A process is described to build physical layer frames with a modcode adapted to the signal quality of a destination terminal. Data packets assigned to the same modcode may be sent in the same frame, although packets associated with higher modcodes may be used to complete a frame before switching to the applicable higher modcode for construction of subsequent frames. After an interval, the order of progression is restarted with an out of order packet above a threshold age.

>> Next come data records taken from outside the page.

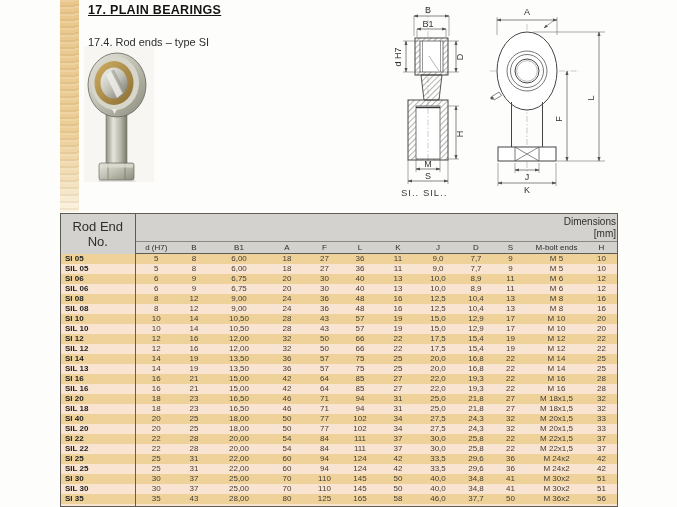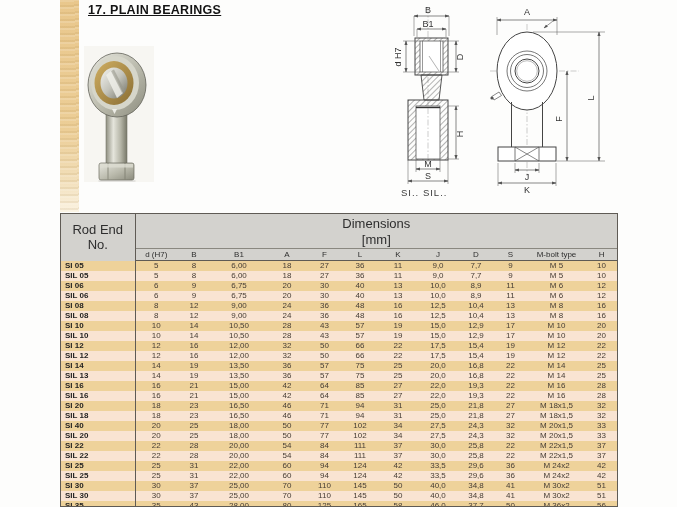--- a/index.html
+++ b/index.html
@@ -17,41 +17,42 @@
   #subtitle{position:absolute;left:88px;top:36px;font-size:11px;color:#2d2d2d;}
 
   .abs{position:absolute;}
 
   
   #table-wrap{position:absolute;left:60px;top:213px;width:558px;height:294px;
               overflow:hidden;border:1px solid #5f5b55;box-sizing:border-box;}
   table{border-collapse:collapse;table-layout:fixed;width:556px;}
   thead th{background:var(--header-bg);font-weight:normal;color:#2e2e2e;}
   th.rowhead{font-size:13px;border-right:1px solid #5f5b55;vertical-align:middle;}
-  th.grouphead{font-size:13px;line-height:1.2;padding-top:2px;border-bottom:1px solid #8a8880;}
+  th.grouphead{font-size:10px;line-height:1.2;padding-top:2px;border-bottom:1px solid #8a8880;text-align:right;}
   tr.colnames th{font-size:8px;height:11px;border-bottom:1px solid #5f5b55;padding:0;margin-top:21px;}
   tbody td{font-size:8px;height:10px;line-height:10px;padding:0;text-align:center;
            color:#453c34;white-space:nowrap;overflow:hidden;}
   tbody td.rowname{text-align:left;padding-left:4px;font-weight:bold;color:#1f1f1f;
                    border-right:1px solid #5f5b55;}
   tr.si{background:var(--si-row);padding-left:39px;}
   tr.sil{background:var(--sil-row);}
 
   
   svg text{font-family:"Liberation Sans",sans-serif;font-size:9px;fill:#333;}
   svg text.cap{font-size:9.5px;fill:#3a3a3a;letter-spacing:1px;}
 </style>
 </head>
 <body>
 
 <div id="page">
 
   <div id="edge-strip"></div>
 
   <div id="title">17. PLAIN BEARINGS</div>
+  <div id="subtitle">17.4.  Rod ends – type SI</div>
 
   <svg class="abs" style="left:84px;top:46px;" width="70" height="136" viewBox="0 0 70 136">
     <defs>
       <linearGradient id="pmetal" x1="0" y1="0" x2="1" y2="1">
         <stop offset="0" stop-color="#e8e8e0"></stop>
           <stop offset=".55" stop-color="#b9b9ab"></stop>
           <stop offset="1" stop-color="#8b8b7d"></stop>
       </linearGradient>
       <linearGradient id="pbrass" x1="0" y1="0" x2="1" y2="1">
         <stop offset="0" stop-color="#cfae62"></stop>
@@ -232,21 +233,21 @@
             <th>d (H7)</th>
             <th>B</th>
             <th>B1</th>
             <th>A</th>
             <th>F</th>
             <th>L</th>
             <th>K</th>
             <th>J</th>
             <th>D</th>
             <th>S</th>
-            <th>M-bolt type</th>
+            <th>M-bolt ends</th>
             <th>H</th>
           </tr>
       </thead>
       <tbody>
           <tr class="si">
             <td class="rowname">SI 05</td>
             <td>5</td>
             <td>8</td>
             <td>6,00</td>
             <td>18</td>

Flow control filtering mechanisms and a variable reliability margin may be used to adapt dynamically to the current data traffic conditions.

Description

    CROSS-REFERENCE TO RELATED APPLICATIONS
  • This application claims priority from co-pending U.S. Provisional Patent Application No. 60/731,122, filed Oct. 28, 2005, entitled “ADAPTIVE CODING AND MODULATION FOR BROADBAND DATA TRANSMISSION,” which is hereby incorporated by reference, as if set forth in full in this document, for all purposes.
  • This application is related to the following U.S. patent applications: U.S. Patent Application No. ______, Attorney Docket No. 026258-002320US, filed Oct. 30, 2006, entitled “ADAPTIVE CODING AND MODULATION QUEUING METHODS AND DEVICES”; U.S. Patent Application No. ______, Attorney Docket No. 026258-002330US, filed Oct. 30, 2006, entitled “ADAPTIVE CODING AND MODULATION USING LINKED LIST DATA STRUCTURES”; and U.S. Patent Application No. ______, Attorney Docket No. 026258-002340US, filed Oct. 30, 2006, entitled “ADAPTIVE CODING AND MODULATION FLOW CONTROL AND TRAFFIC SHAPING METHODS AND DEVICES”. This application hereby incorporates by reference herein the content of each of the aforementioned applications in their entirety and for all purposes.
  • FIELD OF THE INVENTION
  • The present invention relates to wireless communications in general and, in particular, to adaptive coding and modulation.
  • BACKGROUND OF THE INVENTION
  • Bi-directional wireless systems (such as satellite) may benefit from the use of adaptive coding and modulation (“ACM”). Using ACM, the modulation format and Forward Error Correction (“FEC”) codes for a signal may be adapted to better match the link conditions for each user in a multi-user system. A return channel or other means may be used to report the conditions of a receiving terminal. These link conditions are often characterized by the individual user's (or terminal's) signal to noise ratio (“SNR”). In a broadcast system, for example, the waveform broadcast to a number of users includes data packets designated only for an individual terminal (or small group of terminals). A message transmitted to a user requires fewer symbols (and thus less time) when a higher order modulation and higher code rate is used. Lower order modulation and lower code rate are more reliable but require more time to transmit the same size message. Using ACM, each packet may be transmitted at an optimized modulation and coding (“modcode”) level given the destination terminal's link conditions.
  • Wireless channels may suffer from time varying channel conditions. Signals traveling in changing environmental conditions may be scattered, reflected, and diffracted, causing varying channel conditions over time. These changes may, for example, be due to changing weather conditions or movement of objects. There is a need for new ways to shape and control ACM data traffic dynamically, so that the traffic may be more efficiently transmitted to select terminals.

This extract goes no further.